Mundo redescobre o Brasil

Para jornalistas estrangeiros, Copa está derrubando mitos e revelando as faces do país

iG Minas Gerais | Thiago Nogueira |

Receio. Jornalista brasileira Denise Barra, que mora na Suíça e trabalha na Eurovision, admite receio de vir para o Brasil na Copa
Arquivo pessoal
Receio. Jornalista brasileira Denise Barra, que mora na Suíça e trabalha na Eurovision, admite receio de vir para o Brasil na Copa

A Copa do Mundo no Brasil é um prato cheio para a crítica internacional. Já há alguns meses, os principais veículos do mundo monitoram o passo a passo da organização do evento, as obras de infraestrutura e dos estádios do Mundial, além de tudo aquilo que poderá provocar significativas mudanças nos 30 dias da Copa. E o que mais tem preocupado os estrangeiros são os exageros das manifestações populares e a violência urbana.  

Recente artigo do jornal espanhol “El País” destaca que mais da metade dos brasileiros reprovam a Copa, muito por causa dos gastos para sua realização comparados com outros investimentos do governo. “São as duas caras do Brasil, um colosso paradoxal. Um país que adora futebol e esse outro que quer mais atenção. As brasas continuam incandescentes”, diz o relato.

A cobertura internacional está realmente dividida. O correspondente da rede britânica BBC no Brasil, Tim Vickery, acha que o mundo está redescobrindo um novo país. “Acho que pouco se conhece do Brasil, que é cercado por mitos. A ideia de ir para a rua em massa era coisa impensável para mídia internacional. A relação do mundo com o Brasil está mais profunda, com situações que talvez surjam mais perguntas do que respostas”, pondera.

Receios. A jornalista brasileira Denise Barra mora em Genebra, na Suíça, e trabalha na Eurovision, uma associação com as maiores TVs europeias, presente em 55 países. Ela é responsável pela logística da cobertura da Copa. Quando esteve no Brasil, em dezembro, já teve sinais de que o serviço será muito estressante e perigoso. “Estou pensando se vale a pena ir. Estou com receio, porque vi a exploração das pessoas no Rio e o perigo das ruas. Tentaram me assaltar em plena avenida Atlântica, de dia, onde ficará a maioria dos estúdios de TVs internacionais”, ressaltou.

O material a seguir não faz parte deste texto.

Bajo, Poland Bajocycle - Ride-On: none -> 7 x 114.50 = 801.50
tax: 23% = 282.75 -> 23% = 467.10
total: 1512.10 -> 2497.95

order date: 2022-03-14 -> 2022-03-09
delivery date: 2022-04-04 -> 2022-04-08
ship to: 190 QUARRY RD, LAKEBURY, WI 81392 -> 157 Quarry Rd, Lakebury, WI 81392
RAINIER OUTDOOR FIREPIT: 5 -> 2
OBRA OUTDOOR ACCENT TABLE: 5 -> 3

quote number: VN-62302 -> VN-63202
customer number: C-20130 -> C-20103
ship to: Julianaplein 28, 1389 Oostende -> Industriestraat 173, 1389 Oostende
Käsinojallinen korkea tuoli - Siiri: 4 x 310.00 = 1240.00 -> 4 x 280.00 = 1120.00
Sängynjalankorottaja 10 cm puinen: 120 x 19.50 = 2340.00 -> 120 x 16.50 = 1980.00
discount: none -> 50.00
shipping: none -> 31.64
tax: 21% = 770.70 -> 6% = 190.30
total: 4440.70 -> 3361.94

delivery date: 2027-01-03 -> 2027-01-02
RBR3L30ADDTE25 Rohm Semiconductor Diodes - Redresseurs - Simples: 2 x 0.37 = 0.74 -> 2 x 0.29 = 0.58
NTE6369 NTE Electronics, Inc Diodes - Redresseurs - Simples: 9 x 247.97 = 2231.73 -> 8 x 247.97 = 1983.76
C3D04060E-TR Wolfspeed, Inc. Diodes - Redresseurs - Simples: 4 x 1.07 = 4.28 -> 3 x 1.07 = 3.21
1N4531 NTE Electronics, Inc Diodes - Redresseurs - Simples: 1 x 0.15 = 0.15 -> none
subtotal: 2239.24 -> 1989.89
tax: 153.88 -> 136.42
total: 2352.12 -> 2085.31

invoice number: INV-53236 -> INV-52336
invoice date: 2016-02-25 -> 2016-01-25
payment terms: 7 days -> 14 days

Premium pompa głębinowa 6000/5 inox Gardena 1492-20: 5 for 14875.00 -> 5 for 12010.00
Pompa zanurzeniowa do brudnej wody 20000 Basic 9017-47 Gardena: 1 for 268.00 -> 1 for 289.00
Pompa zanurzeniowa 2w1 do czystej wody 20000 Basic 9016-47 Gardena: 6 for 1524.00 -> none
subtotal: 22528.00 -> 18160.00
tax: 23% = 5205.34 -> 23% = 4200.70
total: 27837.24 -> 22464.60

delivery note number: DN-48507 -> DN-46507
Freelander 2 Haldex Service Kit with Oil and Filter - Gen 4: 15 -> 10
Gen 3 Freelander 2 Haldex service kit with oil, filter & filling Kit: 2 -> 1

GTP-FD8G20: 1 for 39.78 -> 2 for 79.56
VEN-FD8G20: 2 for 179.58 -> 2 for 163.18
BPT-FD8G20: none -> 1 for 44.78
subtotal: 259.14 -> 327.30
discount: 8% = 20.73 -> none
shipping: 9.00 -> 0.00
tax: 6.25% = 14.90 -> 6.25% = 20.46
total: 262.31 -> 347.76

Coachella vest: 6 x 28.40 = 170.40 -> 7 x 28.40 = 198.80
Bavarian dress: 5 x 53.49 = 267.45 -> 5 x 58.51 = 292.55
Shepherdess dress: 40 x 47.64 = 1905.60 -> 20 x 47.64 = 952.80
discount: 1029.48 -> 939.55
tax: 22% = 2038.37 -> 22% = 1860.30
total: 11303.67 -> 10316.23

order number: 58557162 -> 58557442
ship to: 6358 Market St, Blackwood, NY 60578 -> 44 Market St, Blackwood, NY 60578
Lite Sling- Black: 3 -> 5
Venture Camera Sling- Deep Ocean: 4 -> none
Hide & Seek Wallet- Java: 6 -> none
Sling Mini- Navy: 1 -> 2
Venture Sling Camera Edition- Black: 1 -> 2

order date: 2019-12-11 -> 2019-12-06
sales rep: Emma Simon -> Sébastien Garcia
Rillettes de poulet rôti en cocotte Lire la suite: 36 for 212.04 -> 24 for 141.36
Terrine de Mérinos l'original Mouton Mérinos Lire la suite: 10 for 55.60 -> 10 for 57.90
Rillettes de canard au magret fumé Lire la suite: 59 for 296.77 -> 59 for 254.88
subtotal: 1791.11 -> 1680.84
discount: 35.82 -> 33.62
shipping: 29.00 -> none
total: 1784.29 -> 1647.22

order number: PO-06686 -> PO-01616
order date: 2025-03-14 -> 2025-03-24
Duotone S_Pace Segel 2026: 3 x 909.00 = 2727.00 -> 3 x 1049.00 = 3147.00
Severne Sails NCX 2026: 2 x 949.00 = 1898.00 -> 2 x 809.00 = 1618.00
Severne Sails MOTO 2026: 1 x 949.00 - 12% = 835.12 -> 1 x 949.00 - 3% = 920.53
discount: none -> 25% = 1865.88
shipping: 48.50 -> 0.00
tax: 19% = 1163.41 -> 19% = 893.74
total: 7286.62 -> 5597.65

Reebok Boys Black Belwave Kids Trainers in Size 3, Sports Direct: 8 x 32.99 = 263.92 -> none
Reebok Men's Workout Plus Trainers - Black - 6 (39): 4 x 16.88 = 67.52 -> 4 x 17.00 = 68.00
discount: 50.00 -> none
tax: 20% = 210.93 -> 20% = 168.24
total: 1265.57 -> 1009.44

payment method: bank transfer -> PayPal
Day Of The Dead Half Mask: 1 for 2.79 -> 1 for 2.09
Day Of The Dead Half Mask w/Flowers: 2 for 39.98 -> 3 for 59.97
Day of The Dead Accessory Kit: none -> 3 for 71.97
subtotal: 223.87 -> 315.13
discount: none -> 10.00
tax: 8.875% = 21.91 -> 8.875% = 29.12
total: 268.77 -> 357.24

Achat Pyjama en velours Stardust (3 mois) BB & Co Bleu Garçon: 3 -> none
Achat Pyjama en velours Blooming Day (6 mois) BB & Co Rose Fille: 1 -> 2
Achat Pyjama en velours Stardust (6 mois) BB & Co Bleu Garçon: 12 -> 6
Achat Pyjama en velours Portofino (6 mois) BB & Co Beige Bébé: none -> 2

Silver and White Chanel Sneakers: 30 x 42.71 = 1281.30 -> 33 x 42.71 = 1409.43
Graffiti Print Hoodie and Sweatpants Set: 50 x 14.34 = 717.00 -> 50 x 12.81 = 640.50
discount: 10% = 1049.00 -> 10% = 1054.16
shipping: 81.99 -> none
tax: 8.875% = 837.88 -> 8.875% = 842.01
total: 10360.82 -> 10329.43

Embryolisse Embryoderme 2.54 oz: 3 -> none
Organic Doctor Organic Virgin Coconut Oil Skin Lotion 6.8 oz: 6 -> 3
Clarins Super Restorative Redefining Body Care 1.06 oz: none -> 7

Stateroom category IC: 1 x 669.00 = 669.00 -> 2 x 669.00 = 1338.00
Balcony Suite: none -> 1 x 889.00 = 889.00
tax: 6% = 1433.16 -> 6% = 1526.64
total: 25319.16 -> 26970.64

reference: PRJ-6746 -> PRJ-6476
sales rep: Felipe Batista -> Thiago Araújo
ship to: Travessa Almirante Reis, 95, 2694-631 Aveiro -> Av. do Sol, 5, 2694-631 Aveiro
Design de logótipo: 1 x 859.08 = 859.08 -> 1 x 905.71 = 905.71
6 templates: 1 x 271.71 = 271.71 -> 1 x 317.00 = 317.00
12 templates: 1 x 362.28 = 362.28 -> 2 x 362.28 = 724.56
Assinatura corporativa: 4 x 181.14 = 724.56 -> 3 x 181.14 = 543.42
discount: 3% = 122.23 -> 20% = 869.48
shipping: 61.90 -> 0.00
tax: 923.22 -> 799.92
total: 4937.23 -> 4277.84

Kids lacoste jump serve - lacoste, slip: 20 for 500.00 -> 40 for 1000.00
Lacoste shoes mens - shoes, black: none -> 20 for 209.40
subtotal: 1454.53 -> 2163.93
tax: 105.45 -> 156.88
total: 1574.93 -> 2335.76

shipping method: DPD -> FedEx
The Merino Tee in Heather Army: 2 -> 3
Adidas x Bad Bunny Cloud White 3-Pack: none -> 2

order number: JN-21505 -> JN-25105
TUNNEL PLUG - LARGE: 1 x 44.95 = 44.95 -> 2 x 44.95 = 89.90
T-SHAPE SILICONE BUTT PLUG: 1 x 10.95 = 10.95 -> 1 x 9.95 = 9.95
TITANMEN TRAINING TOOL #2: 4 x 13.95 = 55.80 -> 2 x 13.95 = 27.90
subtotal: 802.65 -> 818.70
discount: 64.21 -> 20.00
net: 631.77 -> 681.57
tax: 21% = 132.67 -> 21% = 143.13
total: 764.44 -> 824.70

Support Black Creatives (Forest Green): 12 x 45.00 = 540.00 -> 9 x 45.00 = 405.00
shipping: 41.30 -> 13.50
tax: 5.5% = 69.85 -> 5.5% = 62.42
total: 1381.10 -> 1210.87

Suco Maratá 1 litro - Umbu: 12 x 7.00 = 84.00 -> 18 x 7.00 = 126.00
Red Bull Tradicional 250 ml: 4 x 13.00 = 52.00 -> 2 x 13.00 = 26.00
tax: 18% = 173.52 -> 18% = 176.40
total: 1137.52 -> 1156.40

Segundo ela, muitas TVs estão desistindo de mandar profissionais por causa das manifestações agressivas que têm sido vistas pelas ruas. “Muitas TVs daqui estão também desistindo de mandar profissionais justamente pelos preços abusivos”, completa. Mas a veia aventureira de conhecer um novo Brasil tem pulsado mais forte entre os forasteiros. “São muitas notícias tristes, mas nós estaremos aí. O Brasil é um país fantástico”, editor do site de esporte da BBC, Phil McNulty.

Notícias que rodaram o mundo

Espanha. Ao falar da Copa do Mundo no Brasil, o jornal catalão “Mundo Deportivo” destacou, em março, que a jornada de protestos populares no país se deve às críticas pelos gastos milionários destinados às obras.

Grã-Bretanha. Também em março, a revista britânica “The Times” citou queda de apoio por parte dos brasileiros e as possíveis revoltas que devem acontecer durante a Copa.

França. Em fevereiro, a mais famosa revista do país, a “France Football”, trouxe um capa preta e a manchete “Mundial do medo” para falar da Copa no Brasil. A análise crítica teve grande repercussão.

Grã-Bretanha II. Em abril, o repórter do jornal inglês” The Independent”, Ian Herbert, foi assaltado no Rio quando veio ao Brasil fazer reportagem. Por ironia, a viagem foi financiada pelo governo brasileiro.